Task inputs section start

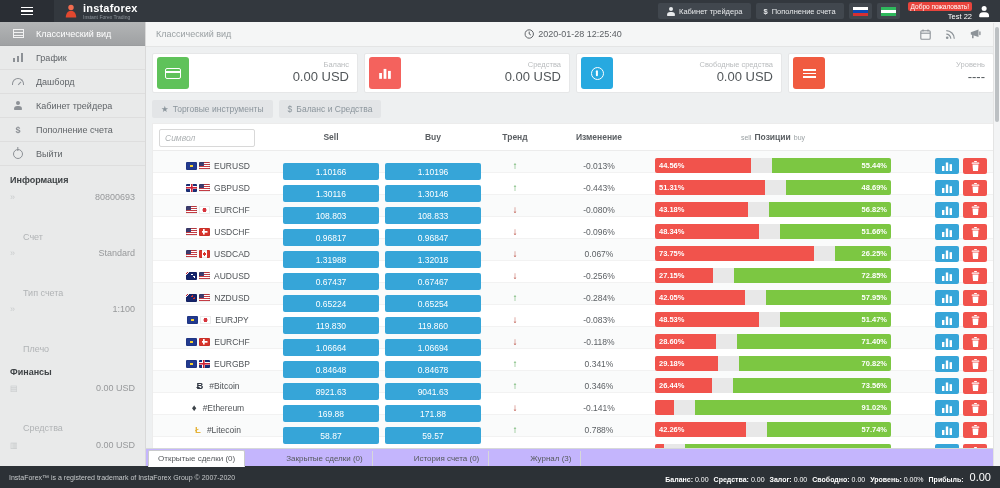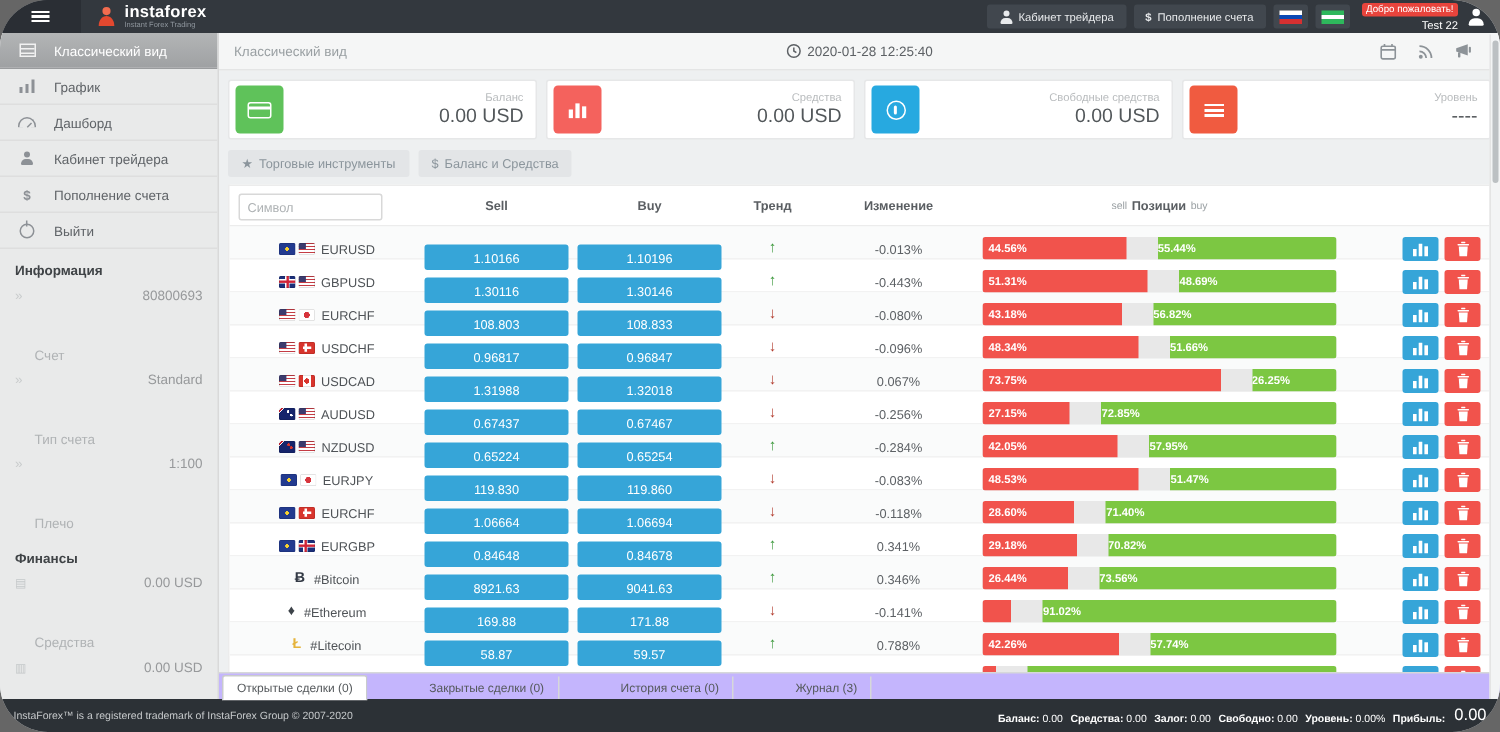--- a/index.html
+++ b/index.html
@@ -1,17 +1,17 @@
 <!DOCTYPE html>
 <html><head>
 <meta charset="utf-8">
 <style>
   html,body{margin:0;padding:0;background:#666;}
   .app{position:relative;width:1000px;height:488px;background:#eef0f1;overflow:hidden;
-       font-family:"Liberation Sans",sans-serif;display:flex;flex-direction:column;cursor:default;border-radius:32px;}
+       font-family:"Liberation Sans",sans-serif;display:flex;flex-direction:column;cursor:default;}
 
   
   .topnav{flex:0 0 22px;height:22px;background:#33383e;display:flex;align-items:center;}
   .burger{width:54px;height:22px;background:#2a2e34;display:flex;align-items:center;justify-content:center;cursor:pointer;}
   .burger-ico{width:12px;height:8px;background:repeating-linear-gradient(180deg,#fff 0 1.4px,transparent 1.4px 3.3px);}
   .brand{display:flex;align-items:center;gap:4px;padding:0 9px;}
   .brand-txt{display:flex;flex-direction:column;line-height:1;}
   .brand-name{color:#fff;font-weight:bold;font-size:11px;letter-spacing:.2px;}
   .brand-tag{color:#8e959c;font-size:5px;margin-top:1px;}
   .nav-spacer{flex:1;}
@@ -87,21 +87,21 @@
 
   .toolbar{margin:7px 0 5px;display:flex;gap:6px;flex:0 0 auto;}
   .tool-btn{background:#e3e5e7;border:none;border-radius:2px;color:#8b959c;font-size:8.5px;padding:4px 9px;
             display:flex;gap:4px;align-items:center;cursor:pointer;font-family:inherit;}
 
   .panel{background:#fff;flex:1;min-height:0;overflow:hidden;border:1px solid #ececec;border-bottom:none;}
   .thead,.trow{display:grid;grid-template-columns:118px 96px 96px 56px 100px 236px 1fr 54px;
                column-gap:6px;align-items:center;padding:0 6px;}
   .thead{height:26px;border-bottom:1px solid #ececec;}
   .sym-input{width:84px;height:16px;border:1px solid #d8d8d8;border-radius:2px;font-size:8.5px;padding:0 5px;
-             font-family:inherit;color:#555;}
+             font-family:inherit;color:#555;font-style:italic;}
   .sym-input::placeholder{color:#aeb2b4;}
   .hc{font-size:8.5px;color:#5a5e62;font-weight:bold;text-align:center;}
   .pos-h{display:flex;justify-content:center;gap:3px;align-items:center;}
   .pos-side{font-size:7px;color:#9aa0a3;font-weight:normal;}
   .pos-mid{font-size:8.5px;font-weight:bold;color:#5a5e62;}
 
   .trow{height:21px;border-bottom:1px solid #f2f2f2;}
   .trow:nth-child(odd){background:#fafbfb;}
   .c-sym{display:flex;align-items:center;justify-content:center;font-size:8.5px;color:#4f5357;}
   .flag{width:11px;height:8px;display:inline-block;border-radius:1px;margin-right:1.5px;
@@ -109,21 +109,21 @@
   .sym{margin-left:3px;white-space:nowrap;}
   .cico{font-size:9.5px;margin-right:3px;font-weight:bold;}
   .price{background:#36a5d8;border:none;border-radius:2px;color:#fff;font-size:8.5px;height:17px;cursor:pointer;font-family:inherit;margin-top:12px;}
   .c-tr{text-align:center;font-weight:bold;font-size:10px;}
   .c-tr.up{color:#3e9a3e;}
   .c-tr.down{color:#b23c2e;}
   .c-ch{text-align:center;font-size:8.5px;color:#5d6165;}
   .posbar{height:15px;border-radius:2px;overflow:hidden;display:flex;background:#e8e8e8;}
   .pb-sell{background:#f1534c;height:100%;display:flex;align-items:center;overflow:hidden;}
   .pb-sell span{color:#fff;font-size:7.5px;font-weight:bold;padding-left:4px;white-space:nowrap;}
-  .pb-buy{background:#7cc742;height:100%;display:flex;align-items:center;overflow:hidden;margin-left:21px;}
+  .pb-buy{background:#7cc742;height:100%;display:flex;align-items:center;justify-content:flex-end;overflow:hidden;margin-left:21px;}
   .pb-buy span{color:#fff;font-size:7.5px;font-weight:bold;padding-right:4px;white-space:nowrap;}
   .c-act{display:flex;gap:4px;justify-content:flex-end;}
   .act{width:24px;height:16px;border:none;border-radius:2px;display:flex;align-items:center;justify-content:center;cursor:pointer;padding:0;}
   .act.chart{background:#36a5d8;}
   .act.del{background:#f1534c;}
 
   .tabsbar{flex:0 0 17px;background:#c4b5fd;border-top:1px solid #d6d8d9;display:flex;align-items:flex-end;padding-left:2px;gap:32px;}
   .tab{font-size:8px;color:#55595c;padding:3px 9px;border-right:1px solid #d6d8d9;cursor:pointer;white-space:nowrap;}
   .tab.active{background:#fff;border:1px solid #c9cbcc;border-bottom:1px solid #fff;margin-bottom:-1px;border-radius:2px 2px 0 0;}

Task inputs section end

__Task to complete__. Report the number of lines in the entries that hold the word "none". Nothing else is wanted.

__Answer for this exercise__. 4